3.Restrictive Covenants. The Executive hereby acknowledges that the Company is as of the date hereof engaged primarily in the sale, leasing, financing and servicing of new and used vehicles, as well as the provision of related services and products, such as the sale of parts and accessories, extended service contracts, aftermarket automotive products and collision repair services (the "Auto Business").

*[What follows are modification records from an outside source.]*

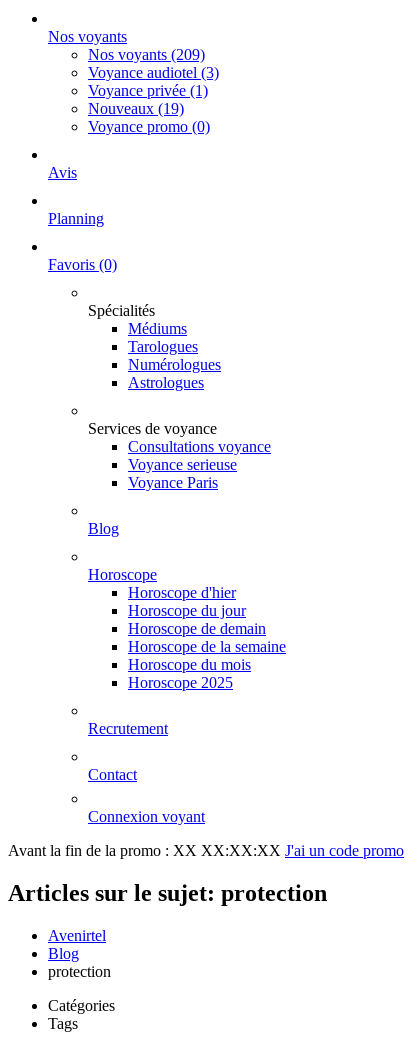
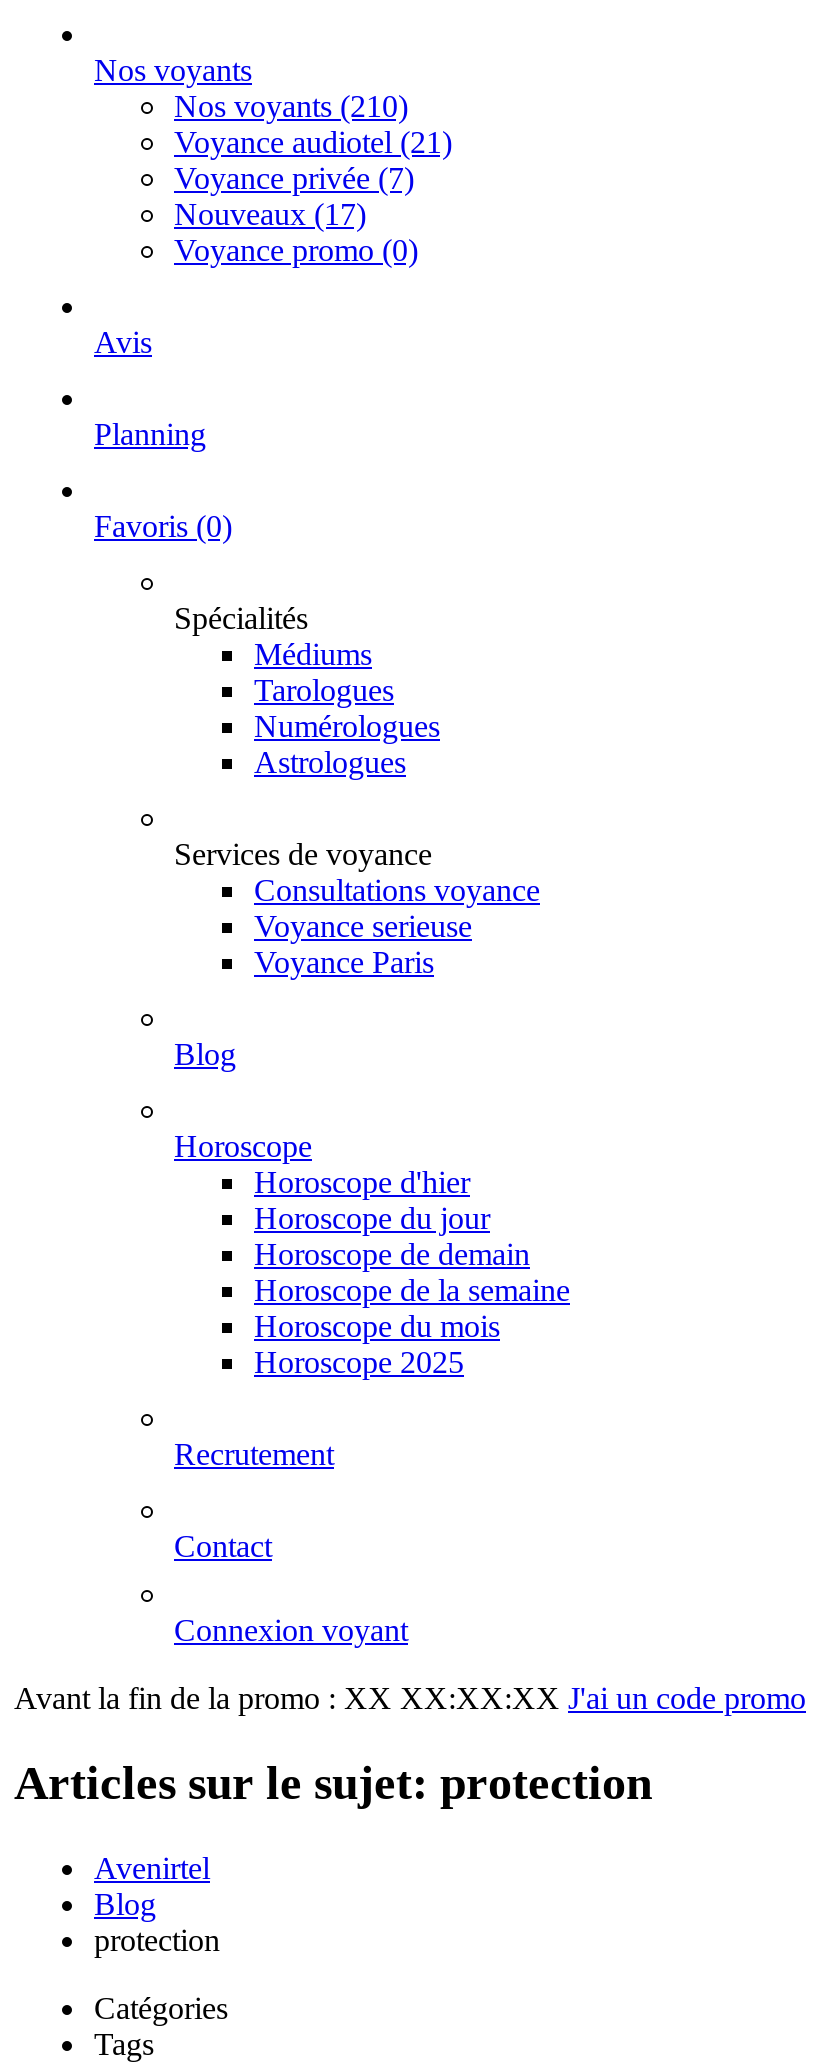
- Nos voyants (209)
+ Nos voyants (210)

- Voyance audiotel (3)
+ Voyance audiotel (21)

- Voyance privée (1)
+ Voyance privée (7)

- Nouveaux (19)
+ Nouveaux (17)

The Executive further acknowledges that: (i) the Company may engage in additional related businesses or in separate and distinct businesses from time to time, (ii) the Company currently engages in its businesses by means of traditional retail establishments, the Internet and otherwise and the Company may in the future engage in its businesses by alternative means, and (iii) the Executive's position with the Company is such that she will be privy to specific trade secrets, confidential information, confidential business lists, confidential records, customer goodwill, specialized training and employees, any or all of which have great and competitive value to the Company.
The Executive hereby agrees that, during the Executive's employment with the Company and for a period of one (1) year following the termination of the Executive's employment with the Company (by the Company or the Executive for any reason), the Executive shall not, directly or indirectly, anywhere in the United States (or in any other geographic area outside the United States where the Company conducts business at any time during Executive's employment with the Company):
(a)participate or engage in or own an interest in, directly or indirectly, any individual proprietorship, partnership, corporation, joint venture, trust or other form of business entity, whether as an individual proprietor, partner, joint venturer, officer, director, member, employee, consultant, independent contractor, stockholder, lender, landlord, finder, agent, broker, trustee, or in any manner whatsoever (except for an ownership interest not exceeding 1% of a publicly-traded entity), if such entity or its affiliates is engaged, directly or indirectly, in the Auto Business or any other business of the type and character engaged in or competitive with any business conducted by the Company at any time during the Executive's employment by the Company on or after the date hereof;
(b)employ, or knowingly permit any company or business directly or indirectly controlled by her to employ, any person who is known by Executive to be, or have been, employed by the Company or any subsidiary or affiliate of the Company at or within the prior six (6) months, or in any manner seek to induce any such person to leave his or her employment (including, without limitation, for or on behalf of a subsequent employer of the Executive);
(c)solicit any customers to patronize any business directly or indirectly in competition with the businesses conducted by the Company or any subsidiary or affiliate of the Company at any time during the Executive's relationship with the Company; or
(d)request or advise any Person who is a customer or vendor of the Company or any subsidiary or affiliate of the Company or its successors to withdraw, curtail or cancel any such customer's or vendor's business with any such entity.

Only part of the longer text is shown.